Таким образом прекрасно экипированные отец с дочерью двинулись в путь. Основной их багаж должен был последовать за ними. Сперва они добрались до Бреварда, маленького городка, где даже гостиницы не было, а имелась всего лишь жалкая ночлежка, так что, когда даже толком не рассвело, они снова пустились в путь, и наступающий рассвет обещал, что весеннее утро будет поистине чудесным. Когда они проезжали по городу, Монро сказал, что, если верить обещаниям здешних жителей, к ужину они должны уже добраться до Холодной Горы.
Мерин, похоже, был рад поездке. Ступая на редкость аккуратно, он с такой легкостью тащил повозку и так быстро бежал, что дух порой захватывало, а блестящие спицы двух высоких колес начинали жужжать от набранной скорости.
И в течение всего того ясного утра они все поднимались и поднимались вверх. По обе стороны проезжей дороги стеной стояли кусты и высокие сорные травы, а сама она, извиваясь этакой зеленой змеей, то спускалась в узкую долину, то вновь ползла в гору. Синее небо тоже как-то сильно обузилось, превратившись в неширокую полоску над темными склонами. Им то и дело приходилось заново пересекать Френч-Брод, один из верхних притоков большой реки Френч-Крик, а однажды они проехали так близко от водопада, что лица им осыпало холодной водяной пылью.

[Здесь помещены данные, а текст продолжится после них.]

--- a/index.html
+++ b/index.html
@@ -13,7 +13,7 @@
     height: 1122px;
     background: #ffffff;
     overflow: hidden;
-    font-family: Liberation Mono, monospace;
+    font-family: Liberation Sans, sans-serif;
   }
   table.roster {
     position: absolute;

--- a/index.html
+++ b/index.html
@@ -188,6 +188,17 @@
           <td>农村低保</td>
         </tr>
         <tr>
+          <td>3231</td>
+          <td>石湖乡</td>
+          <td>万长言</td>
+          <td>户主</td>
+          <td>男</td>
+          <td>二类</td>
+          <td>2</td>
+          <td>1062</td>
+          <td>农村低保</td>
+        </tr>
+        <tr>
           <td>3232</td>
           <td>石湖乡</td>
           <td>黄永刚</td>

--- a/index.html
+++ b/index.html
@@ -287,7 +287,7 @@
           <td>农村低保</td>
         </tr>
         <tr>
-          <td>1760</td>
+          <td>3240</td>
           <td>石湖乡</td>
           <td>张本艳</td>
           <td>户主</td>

Ада никогда раньше не бывала в горах, разве что в европейских скалистых Альпах, и чувствовала себя несколько неуверенно, не зная, как ей относиться к здешней странной растительной топографии, когда в каждой трещинке или углублении прятался росток какого-нибудь дерева, название которого совершенно не знакомо ей, жительнице песчаной «нижней» страны, где растительность была относительно скудной. А здесь раскидистые кроны дубов, каштанов и лириодендронов, сплетаясь, создавали сплошной листвяной полог, не пропускающий солнечный свет. Ближе к земле плотными рядами стояли азалии и рододендроны, создавая подлесок, плотный, как каменная стена.

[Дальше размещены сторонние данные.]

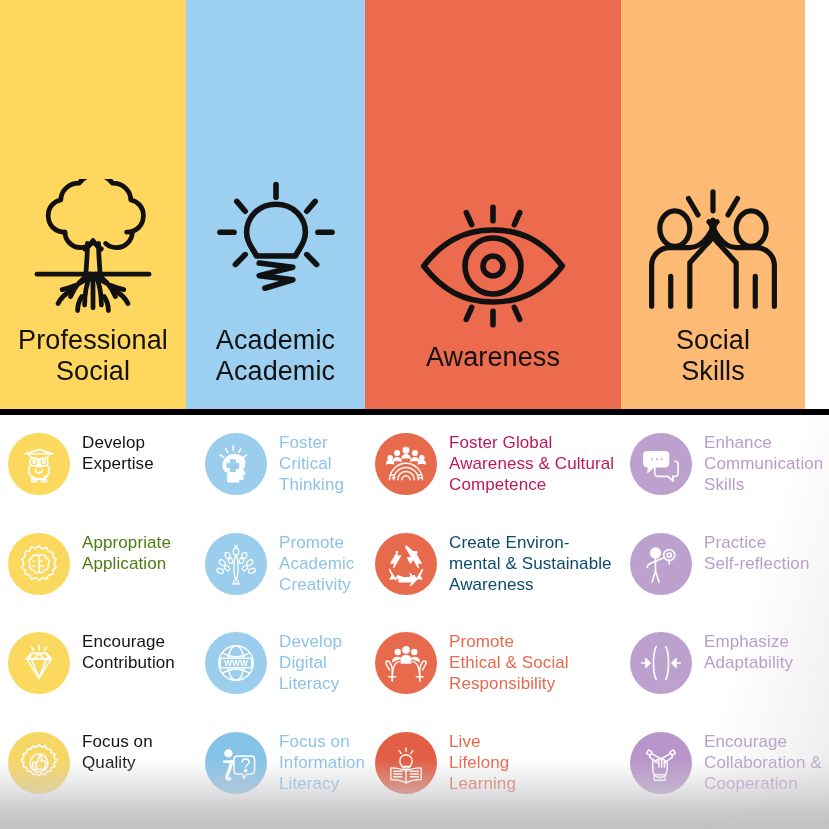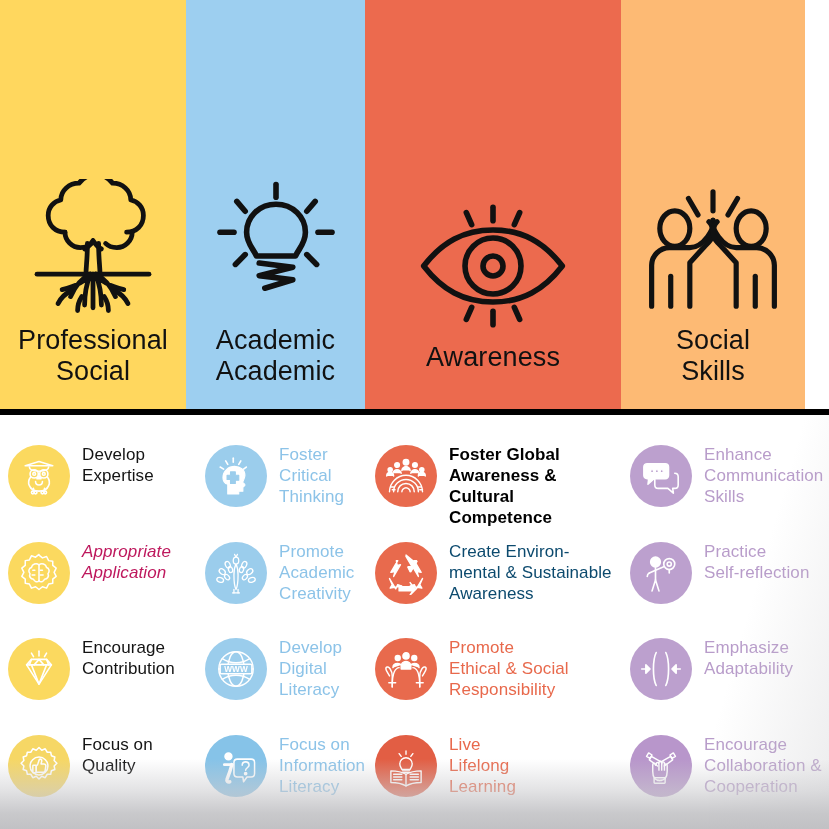--- a/index.html
+++ b/index.html
@@ -25,7 +25,7 @@
   
   #grid{position:absolute;left:0;top:415px;width:829px;height:414px;display:flex;}
   .gcol{height:414px;box-sizing:border-box;display:flex;flex-direction:column;
-        justify-content:space-between;padding-top:28px;}
+        justify-content:space-between;padding-top:16px;}
   .item{display:flex;align-items:flex-start;height:100px;box-sizing:border-box;}
   .bubble{flex:0 0 auto;width:62px;height:62px;border-radius:50%;
           display:flex;align-items:center;justify-content:center;margin-top:2px;}

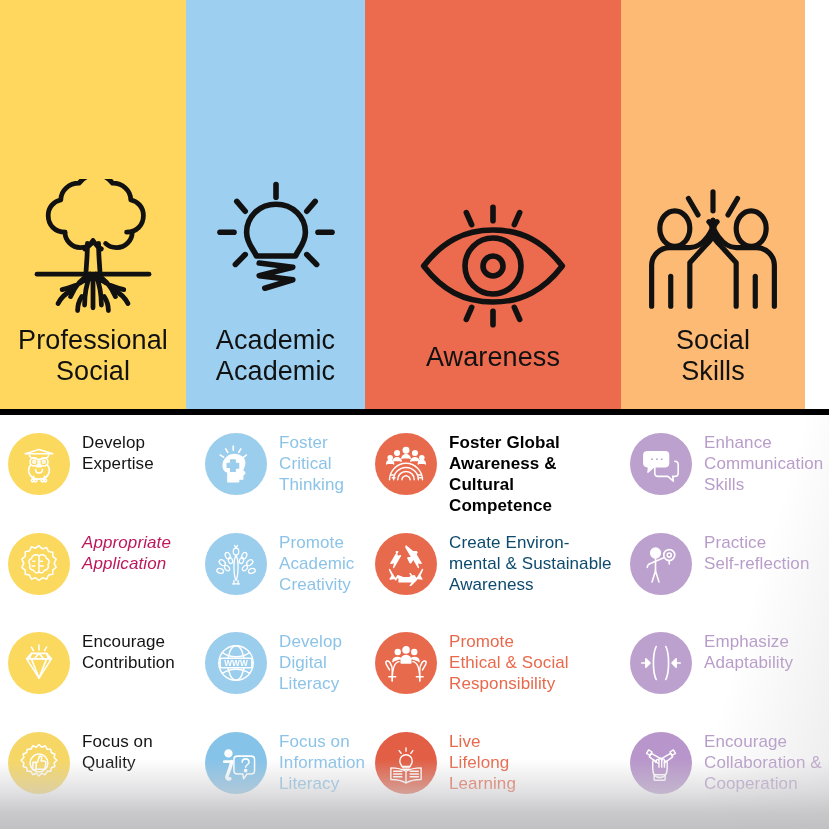--- a/index.html
+++ b/index.html
@@ -297,7 +297,7 @@
             <path d="M10 48h4m-2 4h4M50 48h4m-2 4h4"></path>
           </svg>
         </div>
-        <div class="ilabel" style="color:#000000;font-weight:bold;">Foster Global<br>Awareness &amp; Cultural<br>Competence</div>
+        <div class="ilabel" style="color:#be185d;">Foster Global<br>Awareness &amp; Cultural<br>Competence</div>
       </div>
 
       <div class="item">

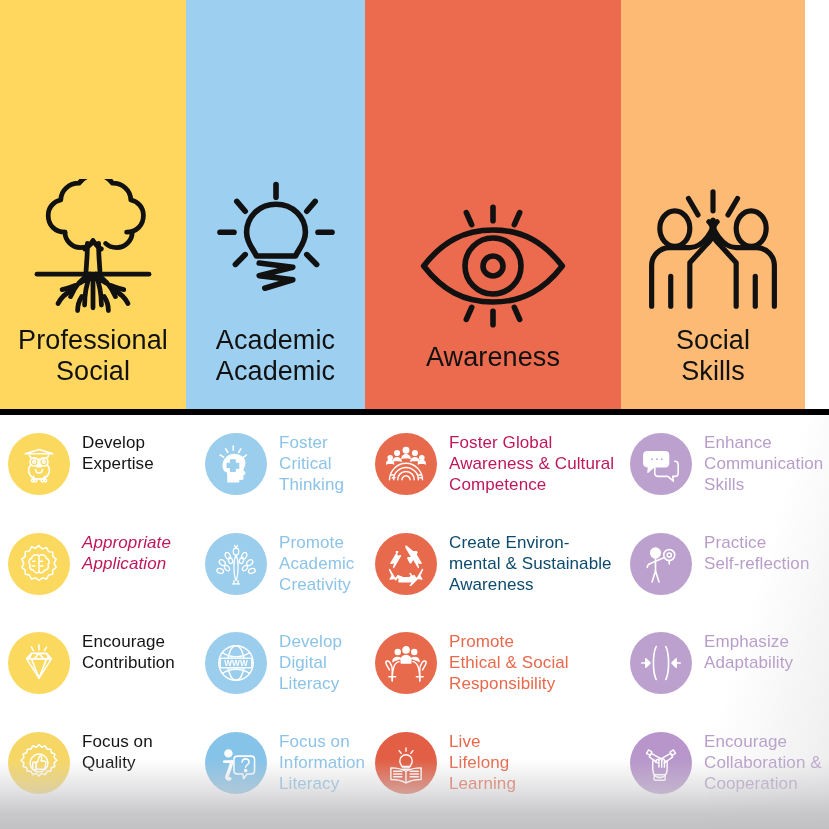--- a/index.html
+++ b/index.html
@@ -171,7 +171,7 @@
             <path d="M26 28h-3m3 7h-4m12-7h3m-3 7h4"></path>
           </svg>
         </div>
-        <div class="ilabel" style="color:#be185d;font-style:italic;">Appropriate<br>Application</div>
+        <div class="ilabel" style="color:#4d7c0f;">Appropriate<br>Application</div>
       </div>
 
       <div class="item">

Удивление вызывали у Ады и жалкие проезжие дороги, по которым здесь явно ездили нечасто. Какими убогими выглядели они со своими глубокими, пробитыми колесами телег колеями по сравнению с настоящими – широкими, с песчаными обочинами и пунктами по взиманию пошлины – дорогами «нижней» страны! Здешние дороги казались просто тропами, протоптанными скотом. К тому же та дорога, по которой они ехали, с каждым поворотом становилась все уже, и в итоге Ада преисполнилась уверенности, что еще немного, и она совсем исчезнет, и тогда им придется блуждать в этом диком краю, лишенном нормальных путей и вообще людского присутствия, столь же, вероятно, первозданном, как тот, что возник, когда Господь впервые произнес слова «да произрастит земля зелень».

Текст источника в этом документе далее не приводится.